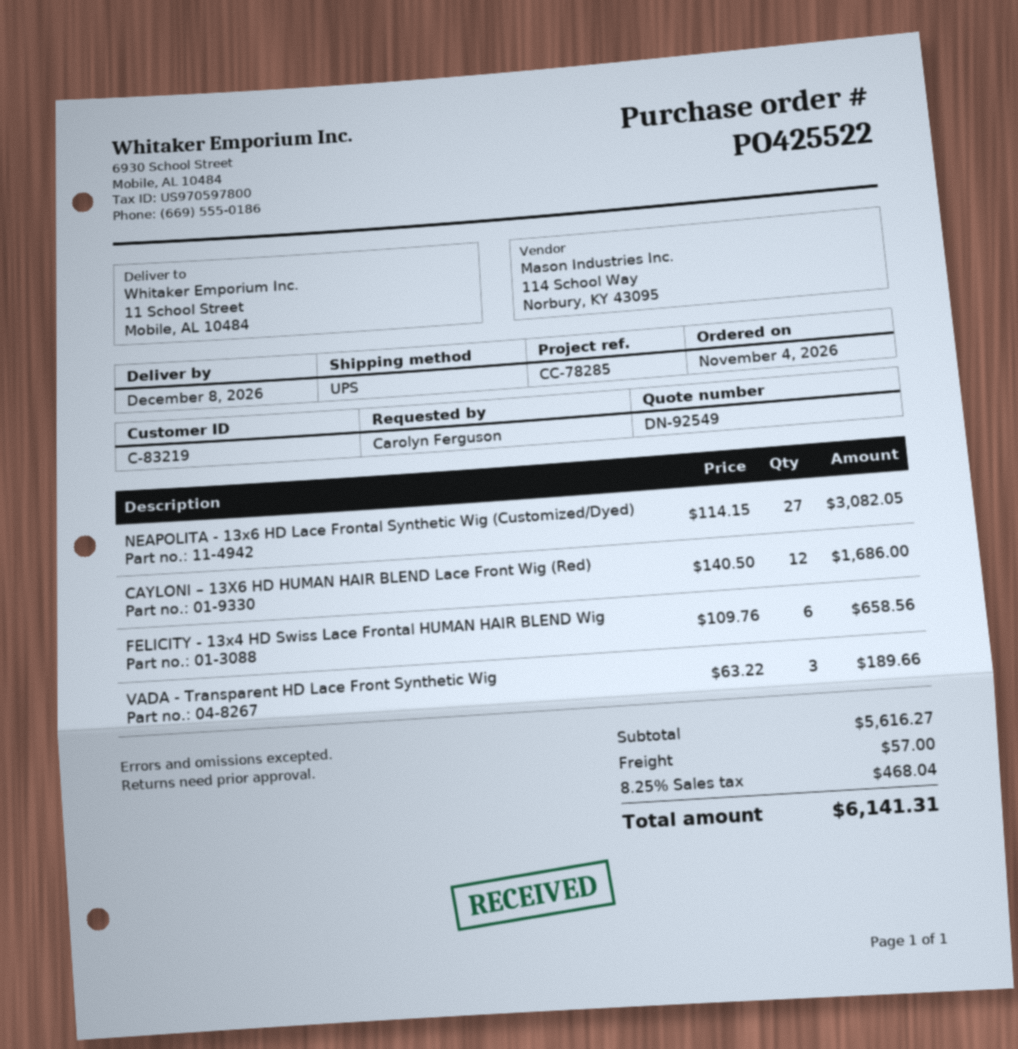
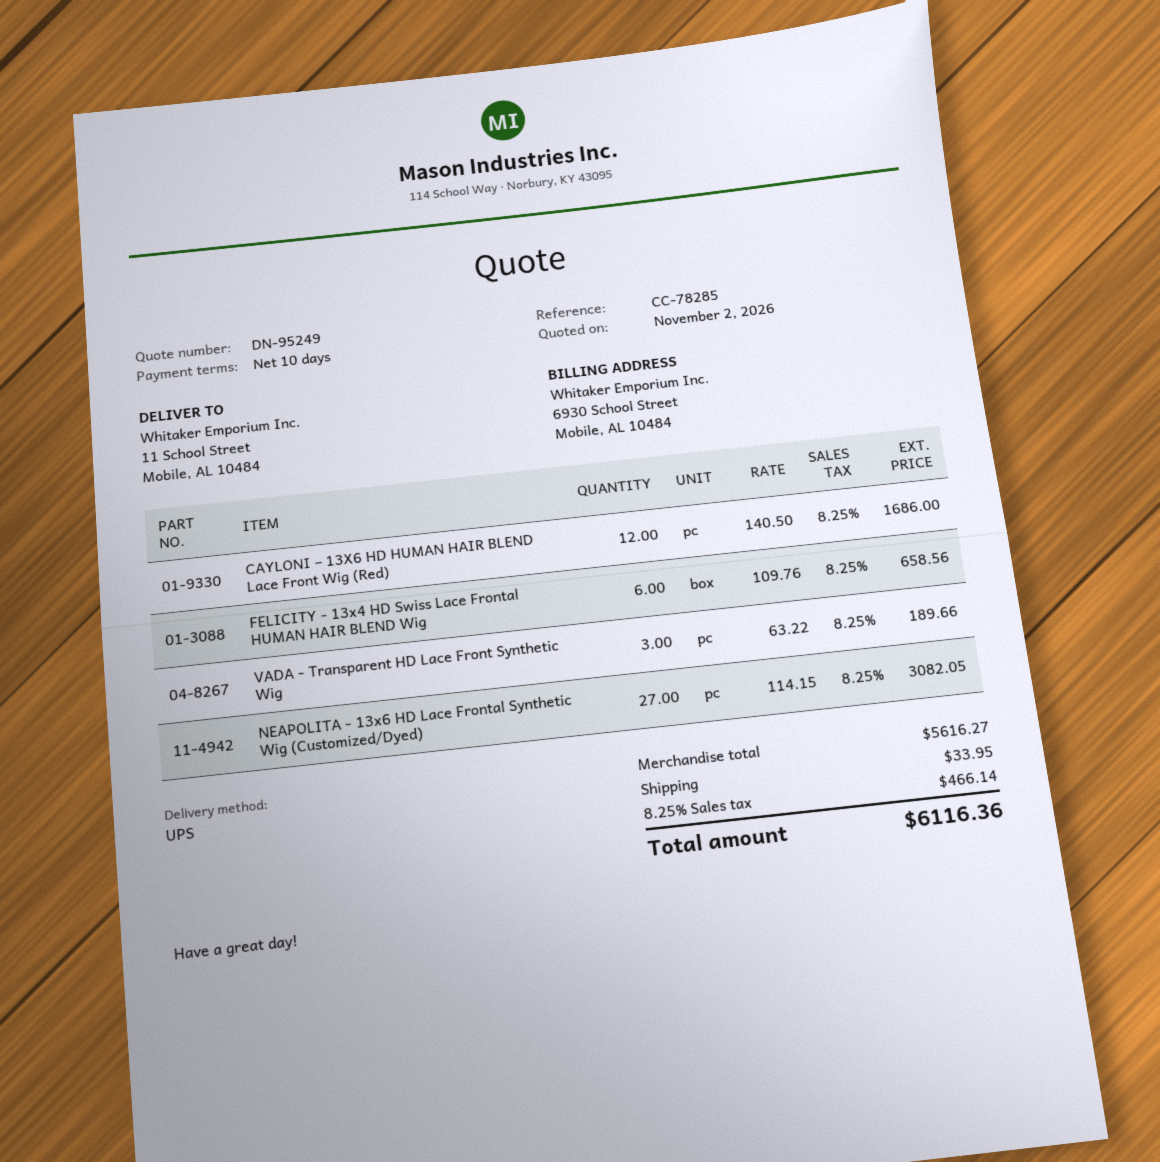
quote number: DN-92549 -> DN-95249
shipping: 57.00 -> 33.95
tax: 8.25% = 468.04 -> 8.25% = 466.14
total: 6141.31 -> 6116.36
########################################
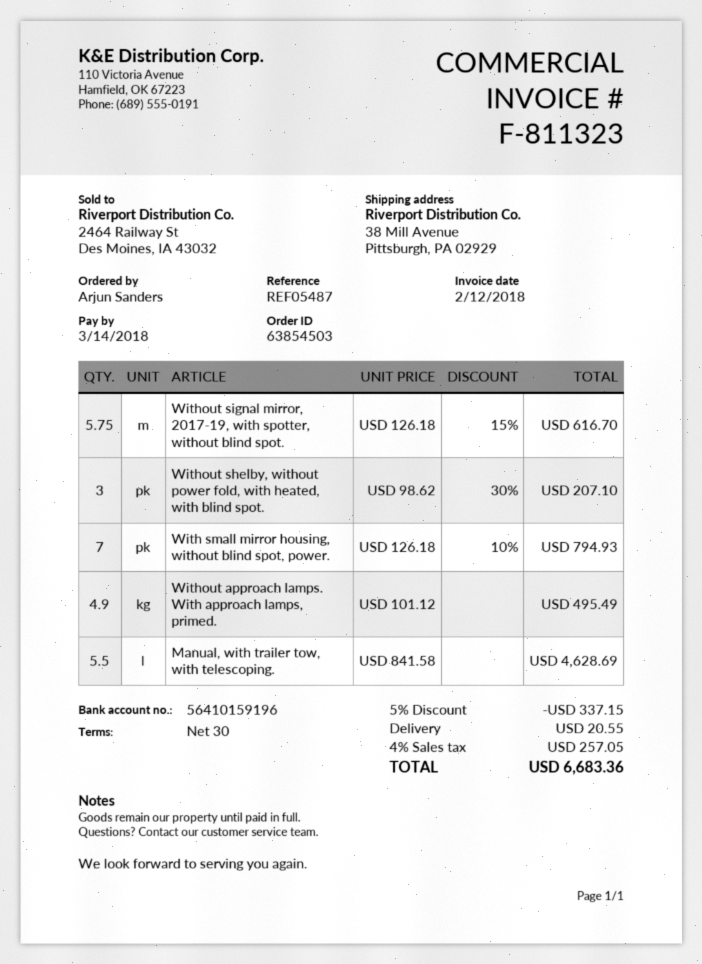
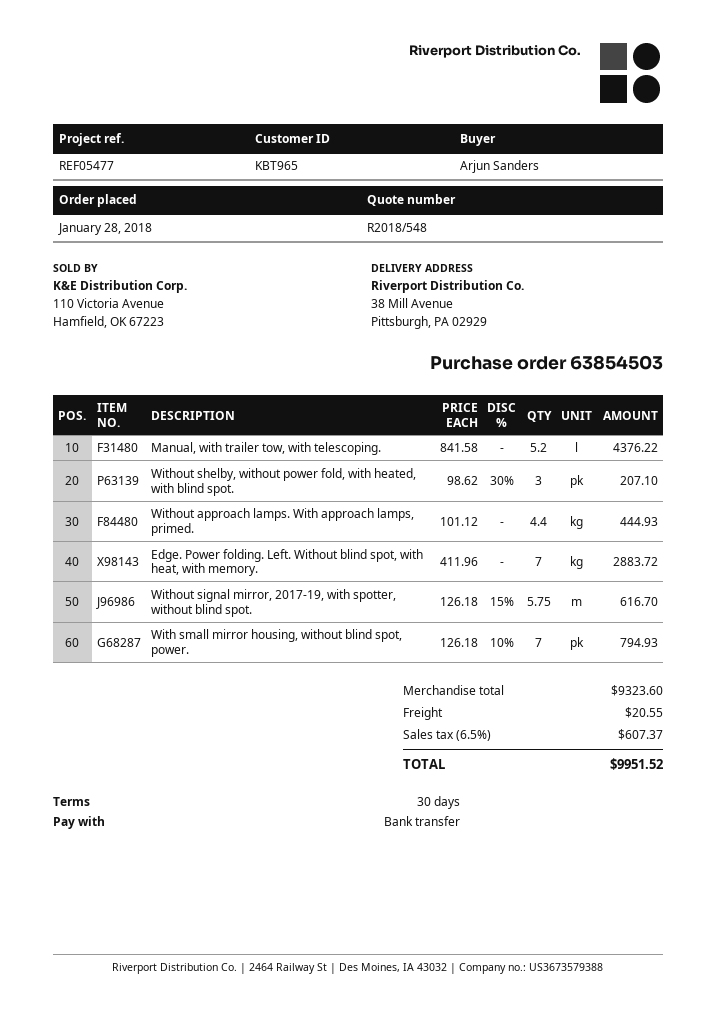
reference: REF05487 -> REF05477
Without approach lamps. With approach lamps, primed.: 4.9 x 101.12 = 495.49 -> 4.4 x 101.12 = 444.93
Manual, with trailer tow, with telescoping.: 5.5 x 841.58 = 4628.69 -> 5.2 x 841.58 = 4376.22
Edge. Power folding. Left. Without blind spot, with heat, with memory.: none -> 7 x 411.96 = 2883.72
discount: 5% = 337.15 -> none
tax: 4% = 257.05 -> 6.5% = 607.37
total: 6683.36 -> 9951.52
########################################
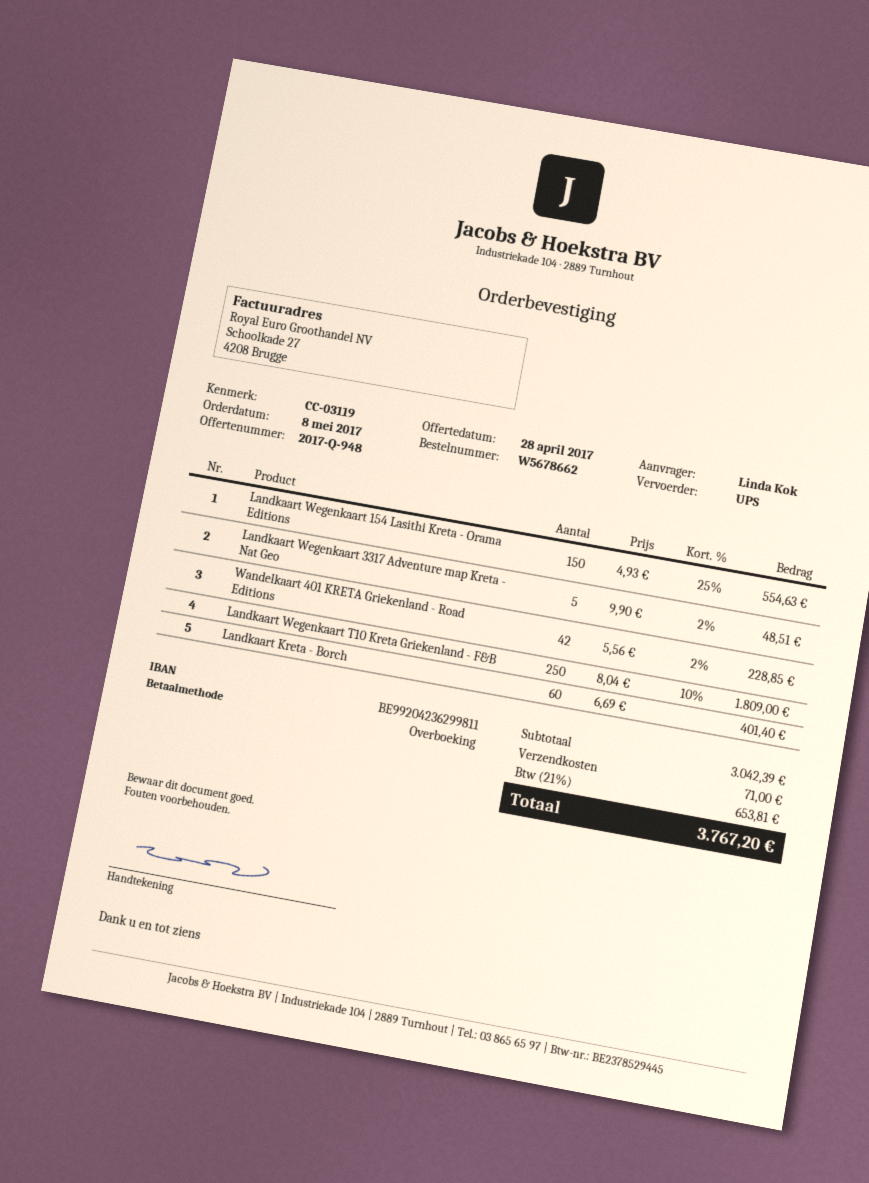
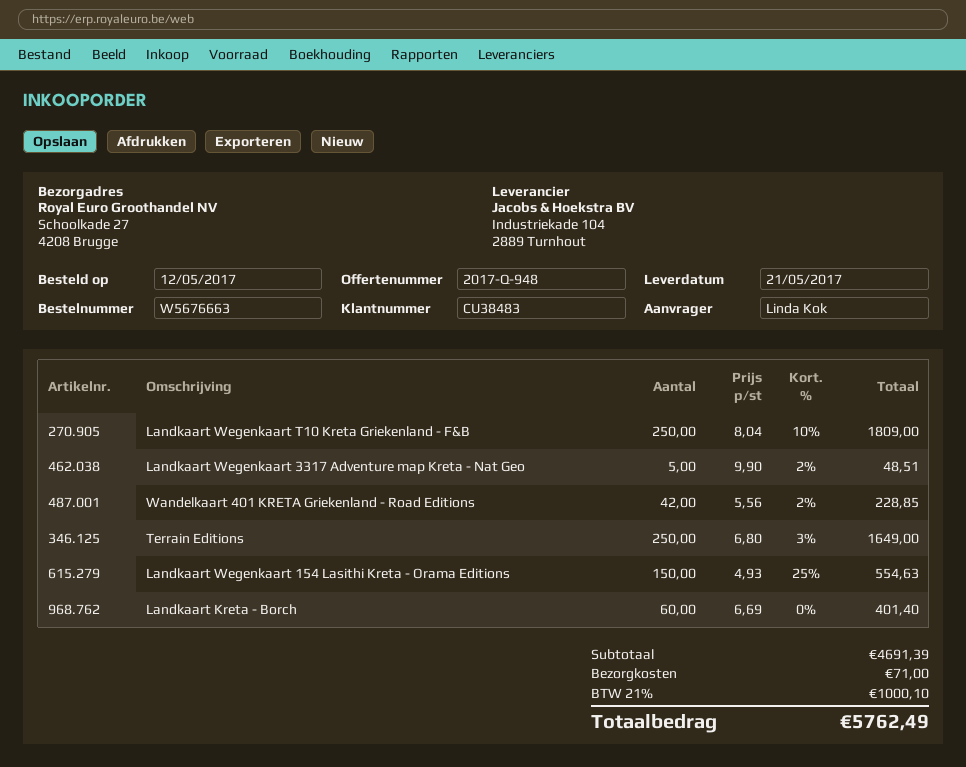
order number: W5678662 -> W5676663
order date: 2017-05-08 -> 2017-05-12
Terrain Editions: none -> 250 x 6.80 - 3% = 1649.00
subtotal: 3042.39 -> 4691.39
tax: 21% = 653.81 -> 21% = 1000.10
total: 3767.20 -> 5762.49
########################################
> WORK REQUEST:
From the records above, show each line that contains the word "none".

> ANSWER TO THIS PROBLEM:
Edge. Power folding. Left. Without blind spot, with heat, with memory.: none -> 7 x 411.96 = 2883.72
discount: 5% = 337.15 -> none
Terrain Editions: none -> 250 x 6.80 - 3% = 1649.00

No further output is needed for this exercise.